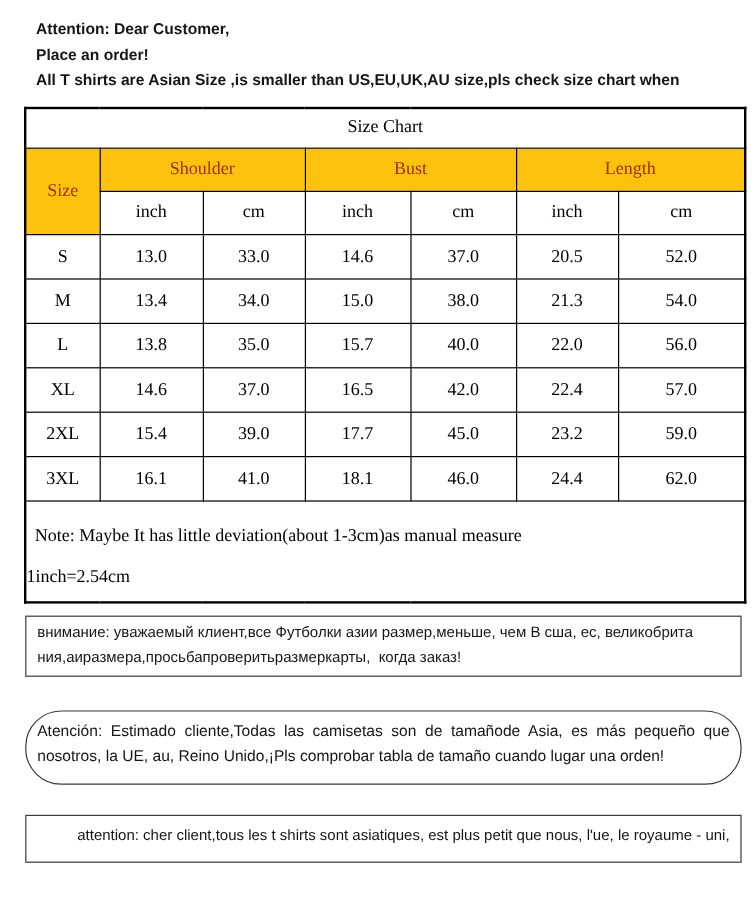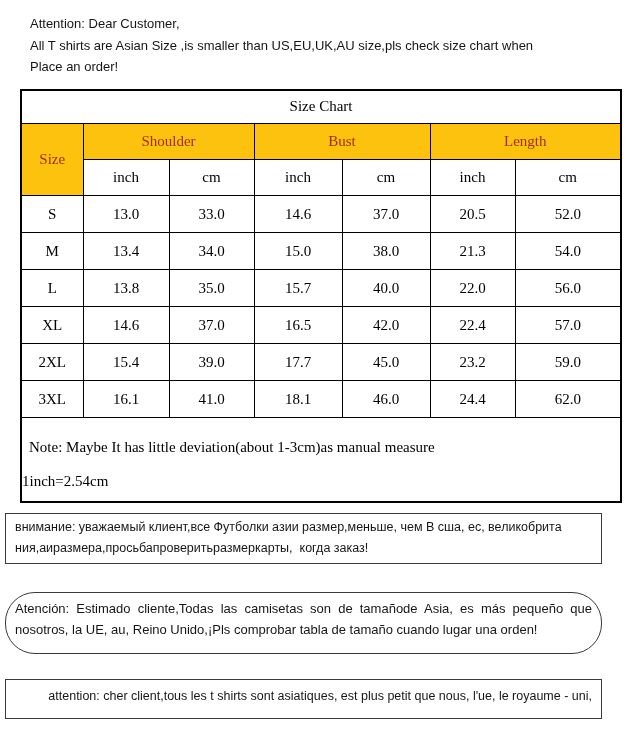--- a/index.html
+++ b/index.html
@@ -15,20 +15,21 @@
     width: 630px; height: 752px;
     background: #ffffff;
     font-family: "Liberation Sans", sans-serif;
     color: var(--text-main);
   }
   .attention {
     padding: 13px 10px 0 30px;
     font-size: 13px;
     line-height: 21.5px;
     color: #161616;
+    font-weight: bold;
   }
   .attention div { white-space: pre; }
 
   table.size-chart {
     border-collapse: collapse;
     table-layout: fixed;
     width: 600px;
     margin: 11px 0 0 20px;
     border: 2px solid var(--border-dark);
     font-family: "DejaVu Sans Mono", "Liberation Mono", monospace;
@@ -53,43 +54,43 @@
   td.note-cell {
     height: 84px;
     vertical-align: top;
     font-size: 14.5px;
   }
   .note-l1 { text-align: left; margin: 10px 0 0 7px; white-space: pre; }
   .note-l2 { text-align: left; margin-top: 17px; }
 
   .lang-box {
     width: 597px;
-    margin-left: 5px;
+    margin-left: 21px;
     border: 1px solid var(--box-border);
     font-size: 12.5px;
     line-height: 21px;
     color: #161616;
   }
   .lang-box div { white-space: pre; overflow: hidden; }
   .box-ru { margin-top: 10px; padding: 3px 9px 4px; }
   .box-es { margin-top: 28px; padding: 5px 9px 13px; font-size: 13px; border-radius: 30px; }
   .box-fr { margin-top: 25px; padding: 6px 9px 11px; text-align: right; }
   .justify-line {
     white-space: normal !important;
     text-align: justify;
     text-align-last: justify;
   }
 </style>
 </head>
 <body>
 
 <div class="attention">
   <div>Attention: Dear Customer,</div>
+  <div>Place an order!</div>
   <div>All T shirts are Asian Size ,is smaller than US,EU,UK,AU size,pls check size chart when</div>
-  <div>Place an order!</div>
 </div>
 
 <table class="size-chart">
   <colgroup>
     <col style="width:62px">
       <col style="width:86px">
       <col style="width:85px">
     <col style="width:88px">
       <col style="width:88px">
       <col style="width:85px">

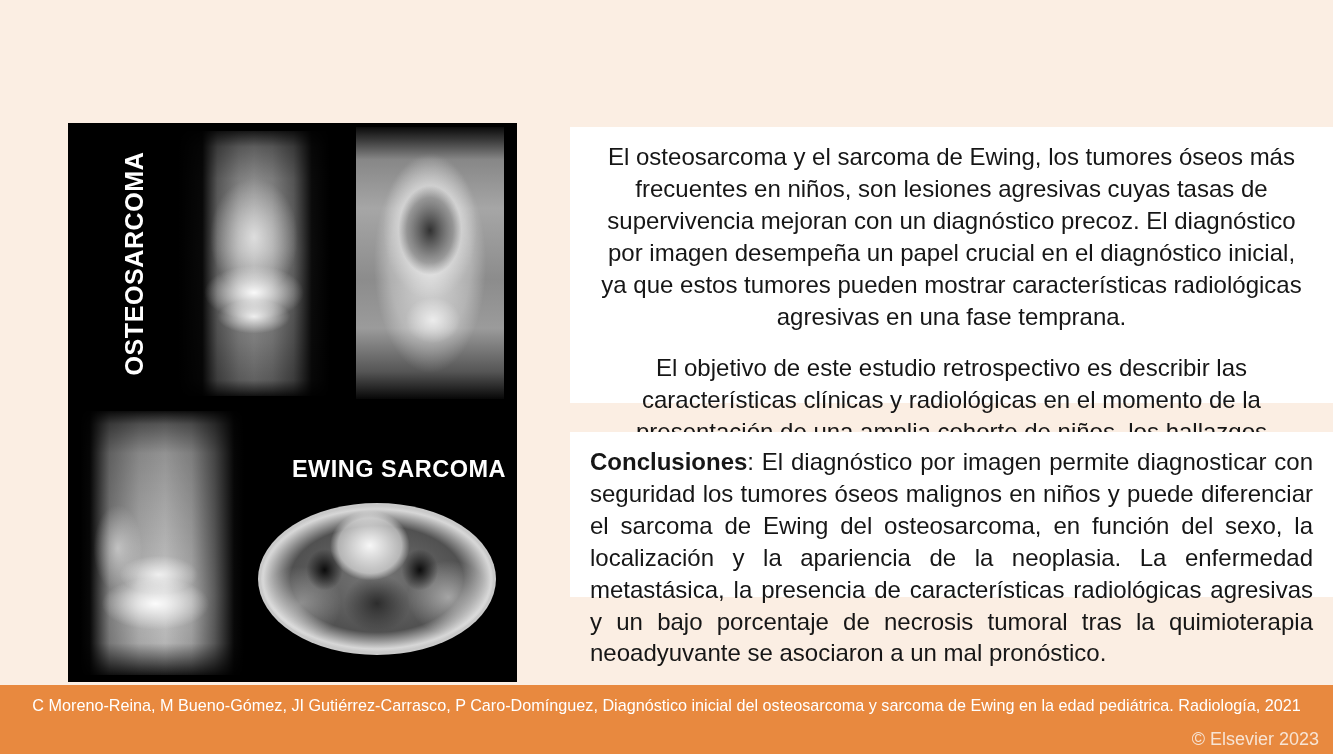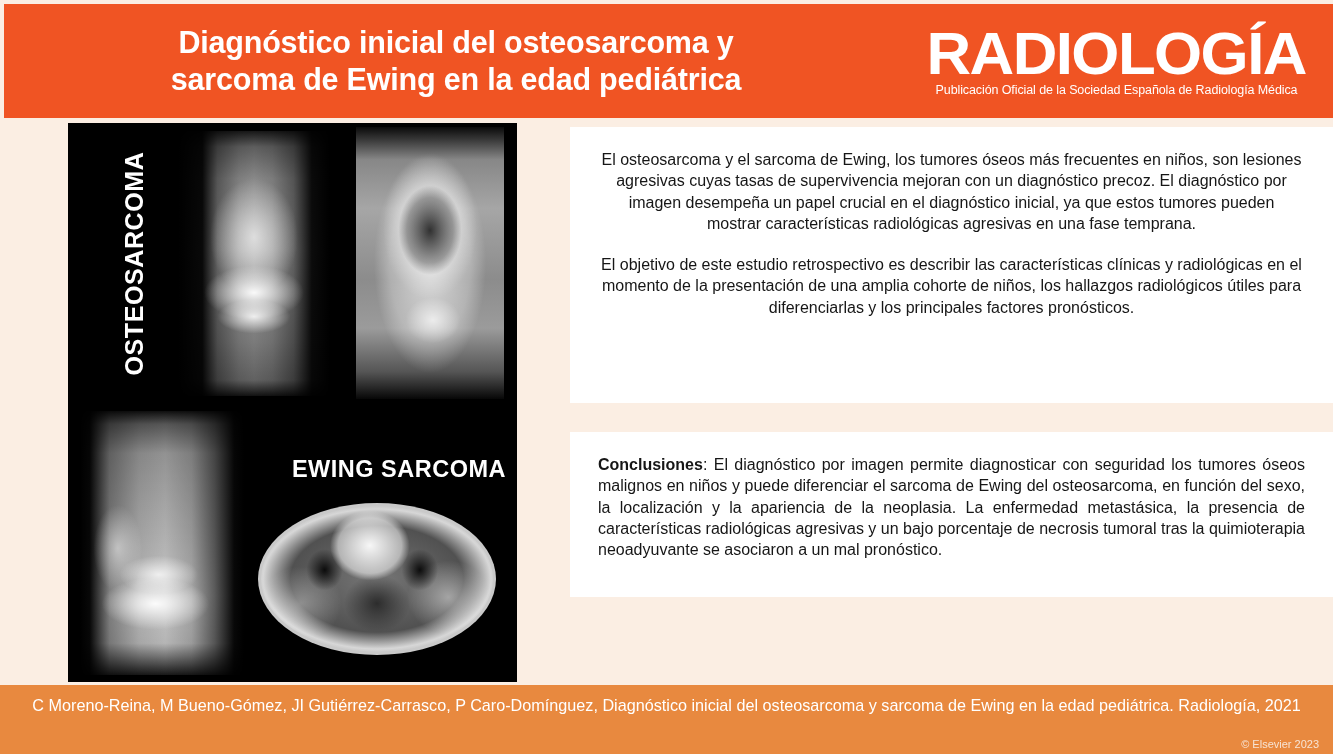--- a/index.html
+++ b/index.html
@@ -181,23 +181,23 @@
   }
   .box-conclusions {
     left: 570px;
     top: 432px;
     width: 763px;
     height: 165px;
     padding: 14px 20px 10px 20px;
   }
   .para {
     color: #161616;
-    font-size: 16px;
+    font-size: 24px;
     line-height: 1.33;
-    margin: 8px;
+    margin: 0;
   }
   .para-center { text-align: center; }
   .para-justify { text-align: justify; }
   .para + .para { margin-top: 20px; }
   .bold-lead { font-weight: bold; }
 
   
   .footer {
     position: absolute;
     left: 0;
@@ -214,38 +214,28 @@
     color: #ffffff;
     font-size: 16.2px;
     line-height: 1.36;
     text-align: center;
   }
   .footer-copyright {
     position: absolute;
     right: 14px;
     bottom: 4px;
     color: #f7e4d4;
-    font-size: 11px;
+    font-size: 18px;
   }
 </style>
 </head>
 <body>
 
 <div id="poster">
 
-  <div class="header">
-    <div class="header-title-wrap">
-      <div class="header-title">Diagnóstico inicial del osteosarcoma y
-sarcoma de Ewing en la edad pediátrica</div>
-    </div>
-    <div class="logo-wrap">
-      <div class="logo-word">RADIOLOGÍA</div>
-      <div class="logo-sub">Publicación Oficial de la Sociedad Española de Radiología Médica</div>
-    </div>
-  </div>
 
   <div class="image-panel">
 
     <div class="img-row img-row-top">
       <div class="scan scan-xray-knee"></div>
       <div class="scan scan-mri-knee"></div>
     </div>
 
     <div class="img-row img-row-bottom">
       <div class="scan scan-xray-ankle"></div>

Exercise requirements ▸ A faithful copy of the records above, without images, is what to give back.

Solved problem ▸
--- a/index.html
+++ b/index.html
@@ -15,20 +15,21 @@
     width: 630px; height: 752px;
     background: #ffffff;
     font-family: "Liberation Sans", sans-serif;
     color: var(--text-main);
   }
   .attention {
     padding: 13px 10px 0 30px;
     font-size: 13px;
     line-height: 21.5px;
     color: #161616;
+    font-weight: bold;
   }
   .attention div { white-space: pre; }
 
   table.size-chart {
     border-collapse: collapse;
     table-layout: fixed;
     width: 600px;
     margin: 11px 0 0 20px;
     border: 2px solid var(--border-dark);
     font-family: "DejaVu Sans Mono", "Liberation Mono", monospace;
@@ -53,43 +54,43 @@
   td.note-cell {
     height: 84px;
     vertical-align: top;
     font-size: 14.5px;
   }
   .note-l1 { text-align: left; margin: 10px 0 0 7px; white-space: pre; }
   .note-l2 { text-align: left; margin-top: 17px; }
 
   .lang-box {
     width: 597px;
-    margin-left: 5px;
+    margin-left: 21px;
     border: 1px solid var(--box-border);
     font-size: 12.5px;
     line-height: 21px;
     color: #161616;
   }
   .lang-box div { white-space: pre; overflow: hidden; }
   .box-ru { margin-top: 10px; padding: 3px 9px 4px; }
   .box-es { margin-top: 28px; padding: 5px 9px 13px; font-size: 13px; border-radius: 30px; }
   .box-fr { margin-top: 25px; padding: 6px 9px 11px; text-align: right; }
   .justify-line {
     white-space: normal !important;
     text-align: justify;
     text-align-last: justify;
   }
 </style>
 </head>
 <body>
 
 <div class="attention">
   <div>Attention: Dear Customer,</div>
+  <div>Place an order!</div>
   <div>All T shirts are Asian Size ,is smaller than US,EU,UK,AU size,pls check size chart when</div>
-  <div>Place an order!</div>
 </div>
 
 <table class="size-chart">
   <colgroup>
     <col style="width:62px">
       <col style="width:86px">
       <col style="width:85px">
     <col style="width:88px">
       <col style="width:88px">
       <col style="width:85px">

--- a/index.html
+++ b/index.html
@@ -181,23 +181,23 @@
   }
   .box-conclusions {
     left: 570px;
     top: 432px;
     width: 763px;
     height: 165px;
     padding: 14px 20px 10px 20px;
   }
   .para {
     color: #161616;
-    font-size: 16px;
+    font-size: 24px;
     line-height: 1.33;
-    margin: 8px;
+    margin: 0;
   }
   .para-center { text-align: center; }
   .para-justify { text-align: justify; }
   .para + .para { margin-top: 20px; }
   .bold-lead { font-weight: bold; }
 
   
   .footer {
     position: absolute;
     left: 0;
@@ -214,38 +214,28 @@
     color: #ffffff;
     font-size: 16.2px;
     line-height: 1.36;
     text-align: center;
   }
   .footer-copyright {
     position: absolute;
     right: 14px;
     bottom: 4px;
     color: #f7e4d4;
-    font-size: 11px;
+    font-size: 18px;
   }
 </style>
 </head>
 <body>
 
 <div id="poster">
 
-  <div class="header">
-    <div class="header-title-wrap">
-      <div class="header-title">Diagnóstico inicial del osteosarcoma y
-sarcoma de Ewing en la edad pediátrica</div>
-    </div>
-    <div class="logo-wrap">
-      <div class="logo-word">RADIOLOGÍA</div>
-      <div class="logo-sub">Publicación Oficial de la Sociedad Española de Radiología Médica</div>
-    </div>
-  </div>
 
   <div class="image-panel">
 
     <div class="img-row img-row-top">
       <div class="scan scan-xray-knee"></div>
       <div class="scan scan-mri-knee"></div>
     </div>
 
     <div class="img-row img-row-bottom">
       <div class="scan scan-xray-ankle"></div>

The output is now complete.